Diagnosis and treatment. In both states, chiropractors often performed a variety of procedures to determine a diagnosis and treatment plan. Spinal examination was performed during 80 percent of patient visits to Massachusetts DCs and 79 percent of Arizona DCs. Other common diagnostic procedures included soft tissue examination (56 percent in both states) and orthopedic examination (41 percent in Arizona, 30 percent in Massachusetts). Interestingly, in 12 percent of visits to Arizona chiropractors (and 10 percent of visits to Massachusetts chiropractors), no clinical evaluation was performed.

In terms of treatment procedures, the most common procedure was the spinal adjustment, which was provided during more than 80 percent of patient visits in each state. Manual high-velocity manipulation, particularly Diversified procedures, accounted for the majority of adjustments. Instrument adjusting was used during approximately 20 percent of patient visits.

In addition to adjusting the spine, several other techniques were employed by chiropractors during patient visits, including soft-tissue techniques, hot/cold packs, electrical stimulation, and trigger point therapy. Specific rehabilitation procedures were administered in between 20 percent and 26 percent of patient visits.

Prior/concurrent care. In 17 percent of patient visits in Arizona and 18 percent in Massachusetts, chiropractors reported that their patient was receiving medical treatment for the same condition. In 15 percent of Arizona visits and 26 percent of Massachusetts visits, the chiropractors indicated that they had discussed care of the patient with another health care provider.

Outlook for the Profession

In their discussion of the results, the authors noted some limits to their survey compared to those performed by the National Board of Chiropractic Examiners, the American Chiropractic Association and other organizations. For instance, the survey was conducted in only two states, whereas surveys from the NBCE and ACA are conducted on a national basis. In addition, the researchers noticed "regional variations in specific diagnostic and therapeutic preferences," which may have been caused by differences in scope of practice and/or training. On the other hand, the authors observed that the response rates to their survey were higher than those of the NBCE and ACA, and that their survey "was much briefer" than that used by the NBCE.

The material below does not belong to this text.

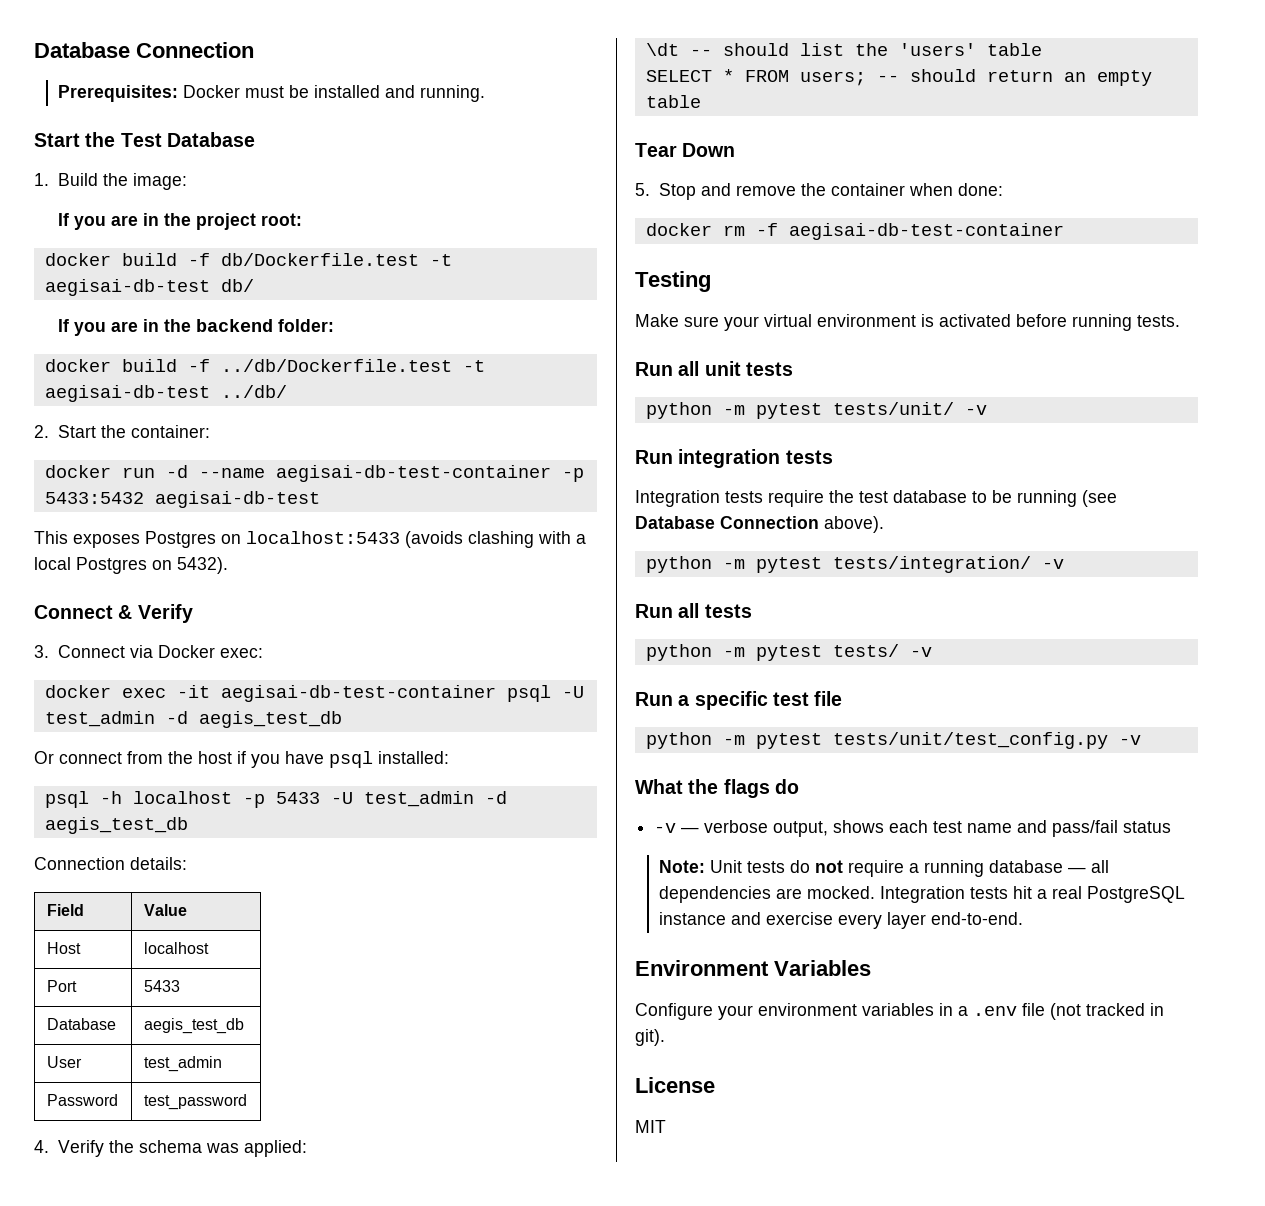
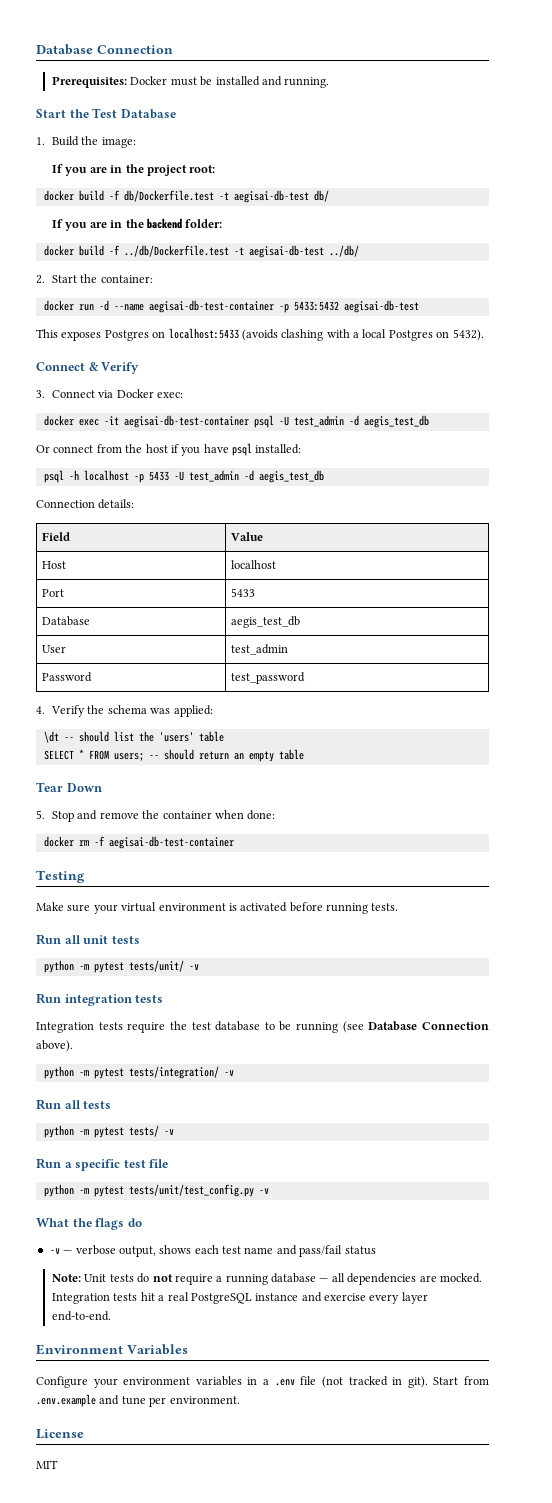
+ Start from .env.example and tune per environment.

Nevertheless, the information derived from the study appears "consistent with the findings of previous studies" and provides important background information on chiropractors and chiropractic patients. This data, the authors believe, "may be of interest to chiropractic leaders and education planners for professional development purposes." As they note in their discussion:

"Chiropractic leaders, trade groups, and academics should find these results of interest, as there continues to be internal debate about the role chiropractors play, or should play, in drugless primary care and triage roles. Recent actuarial reports suggest that increased use of chiropractic is associated with lower utilization or substitution for other health care services. Identifying the most appropriate roles for chiropractors within conventional delivery settings and rational approaches to the coverage for chiropractic services should be priorities for further research."

Reference

  1. Mootz RD, Cherkin DC, Odegard CE, et al. Characteristics of chiropractic practitioners, patients, and encounters in Massachusetts and Arizona. Journal of Manipulative and Physiological Therapeutics Nov-Dec 2005;28(9):645-653.

Michael Devitt, senior associate editor.